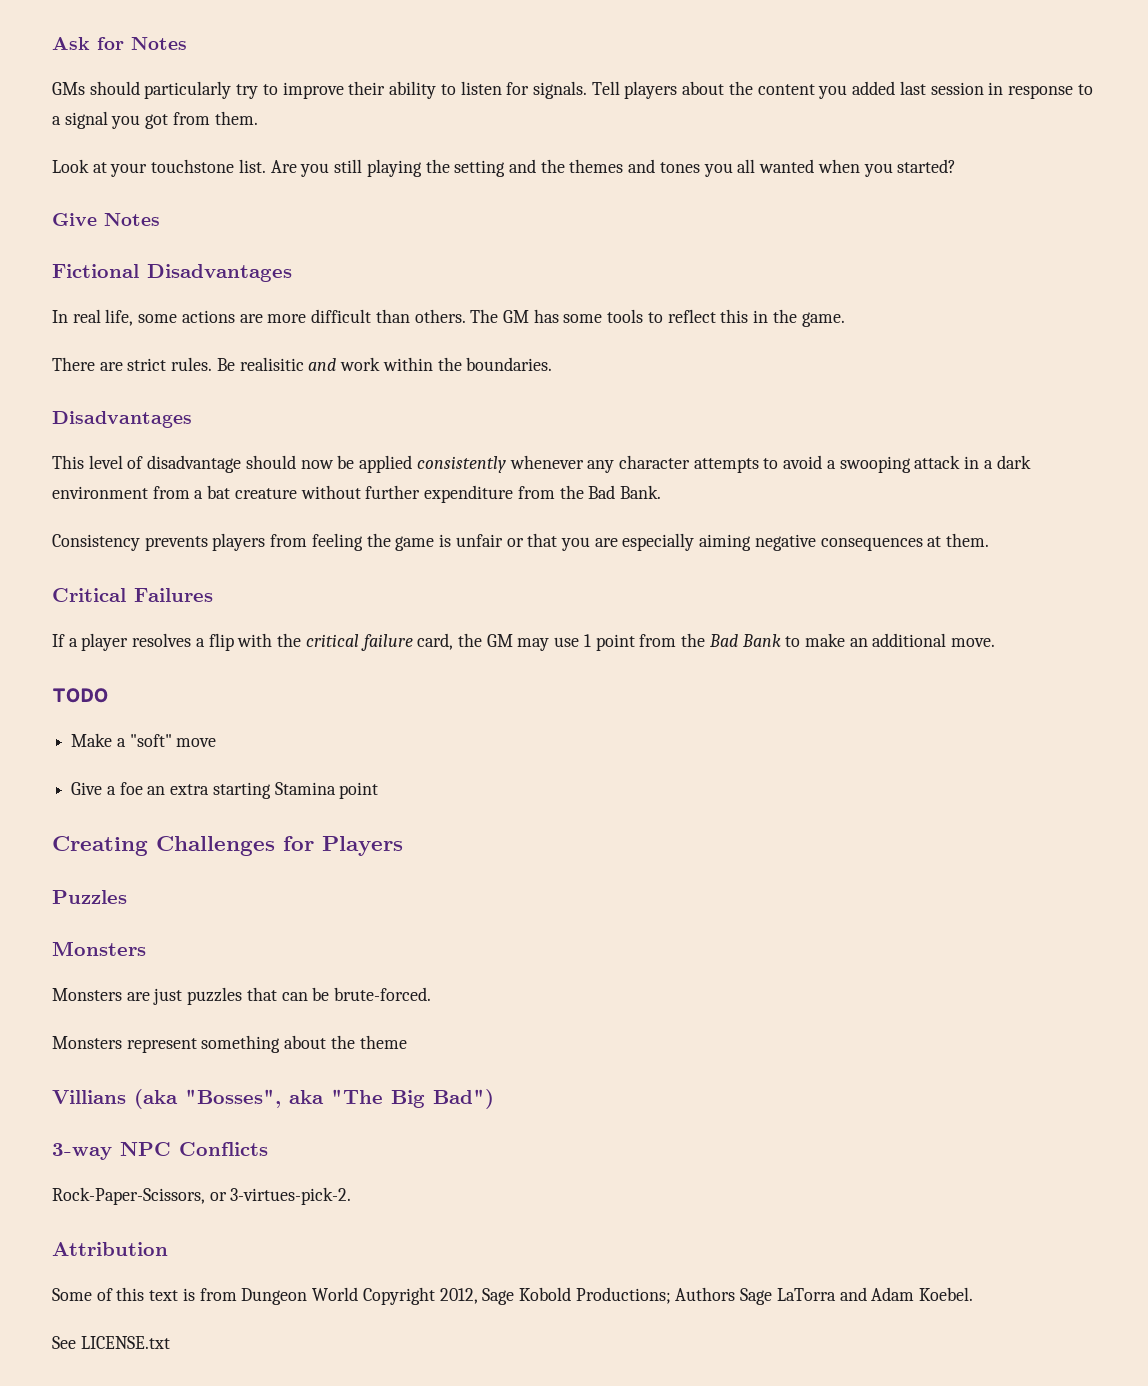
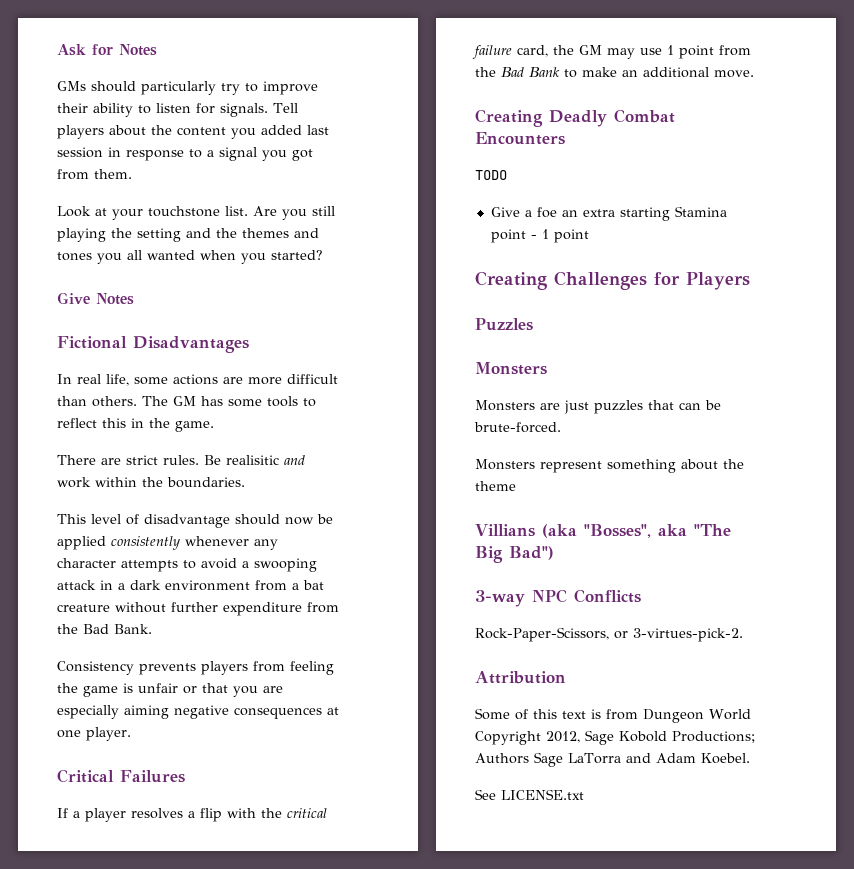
  Be realisitic and work within the boundaries.
- Disadvantages
- Consistency prevents players from feeling the game is unfair or that you are especially aiming negative consequences at them.
+ Consistency prevents players from feeling the game is unfair or that you are especially aiming negative consequences at one player.
+ Creating Deadly Combat Encounters
  TODO
- Make a "soft" move
- Give a foe an extra starting Stamina point
+ Give a foe an extra starting Stamina point - 1 point

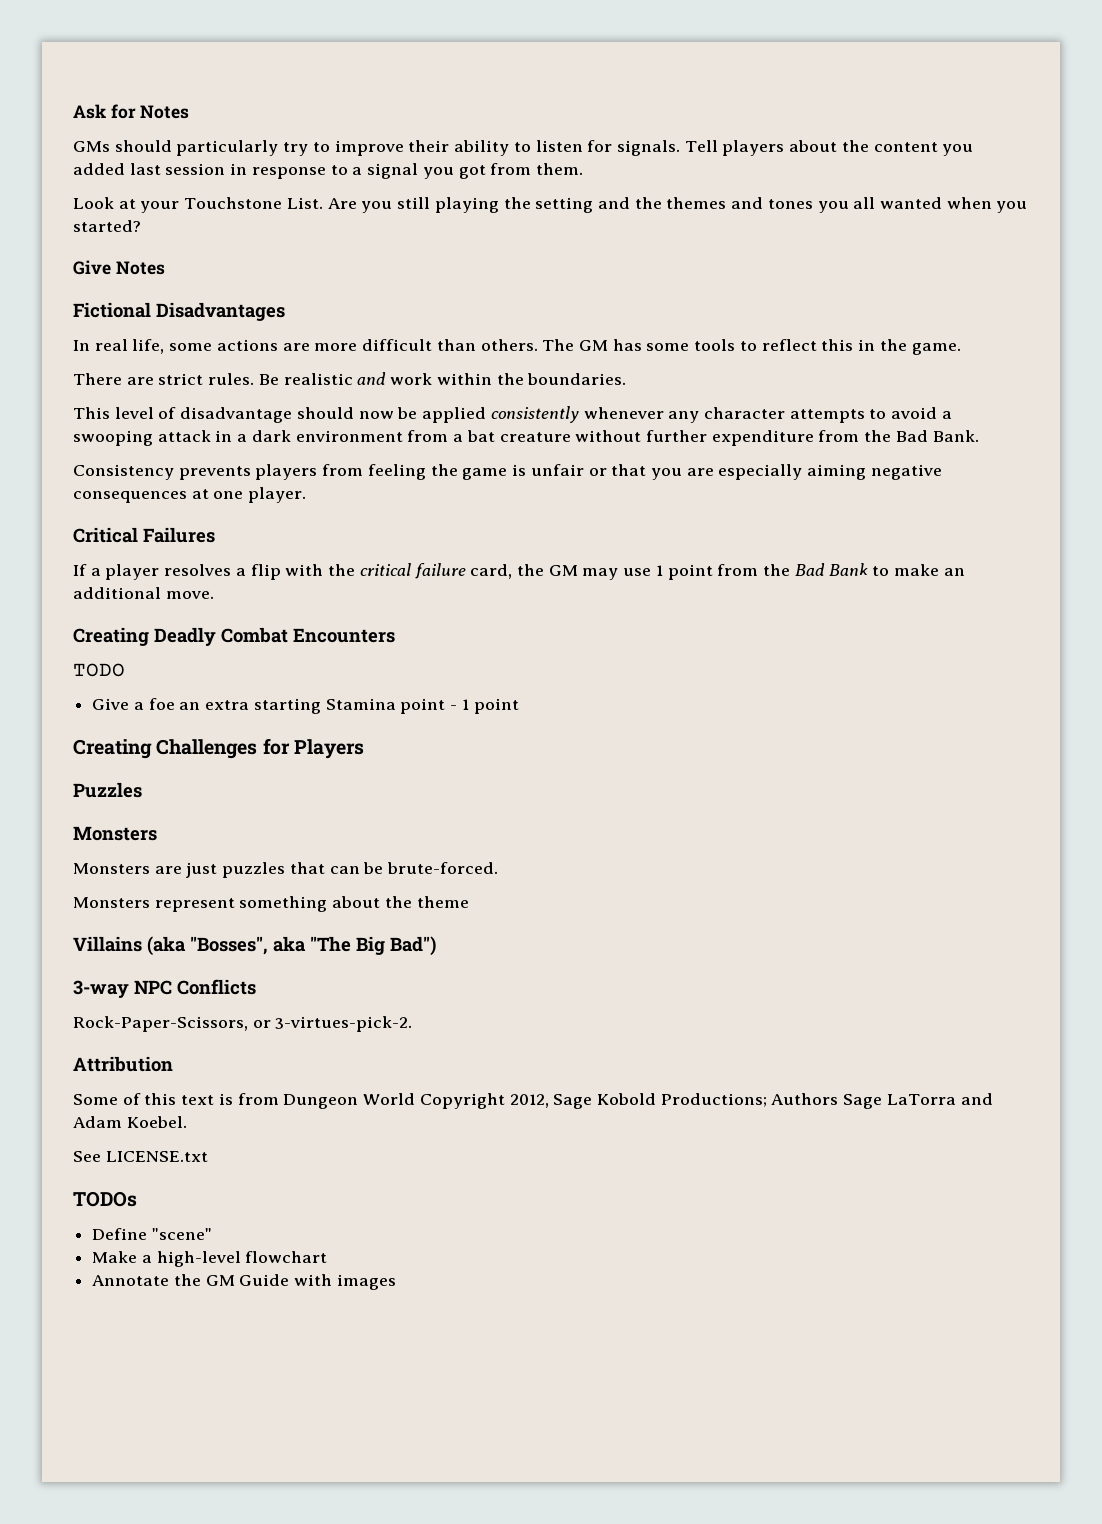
- Look at your touchstone list.
+ Look at your Touchstone List.
- Be realisitic and work within the boundaries.
+ Be realistic and work within the boundaries.
- Villians (aka "Bosses", aka "The Big Bad")
+ Villains (aka "Bosses", aka "The Big Bad")
+ TODOs
+ Define "scene"
+ Make a high-level flowchart
+ Annotate the GM Guide with images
—————
- _Exercise aim_
Word for word, return the material, omitting the pictures.

- _Response area_
  Be realisitic and work within the boundaries.
- Disadvantages
- Consistency prevents players from feeling the game is unfair or that you are especially aiming negative consequences at them.
+ Consistency prevents players from feeling the game is unfair or that you are especially aiming negative consequences at one player.
+ Creating Deadly Combat Encounters
  TODO
- Make a "soft" move
- Give a foe an extra starting Stamina point
+ Give a foe an extra starting Stamina point - 1 point

- Look at your touchstone list.
+ Look at your Touchstone List.
- Be realisitic and work within the boundaries.
+ Be realistic and work within the boundaries.
- Villians (aka "Bosses", aka "The Big Bad")
+ Villains (aka "Bosses", aka "The Big Bad")
+ TODOs
+ Define "scene"
+ Make a high-level flowchart
+ Annotate the GM Guide with images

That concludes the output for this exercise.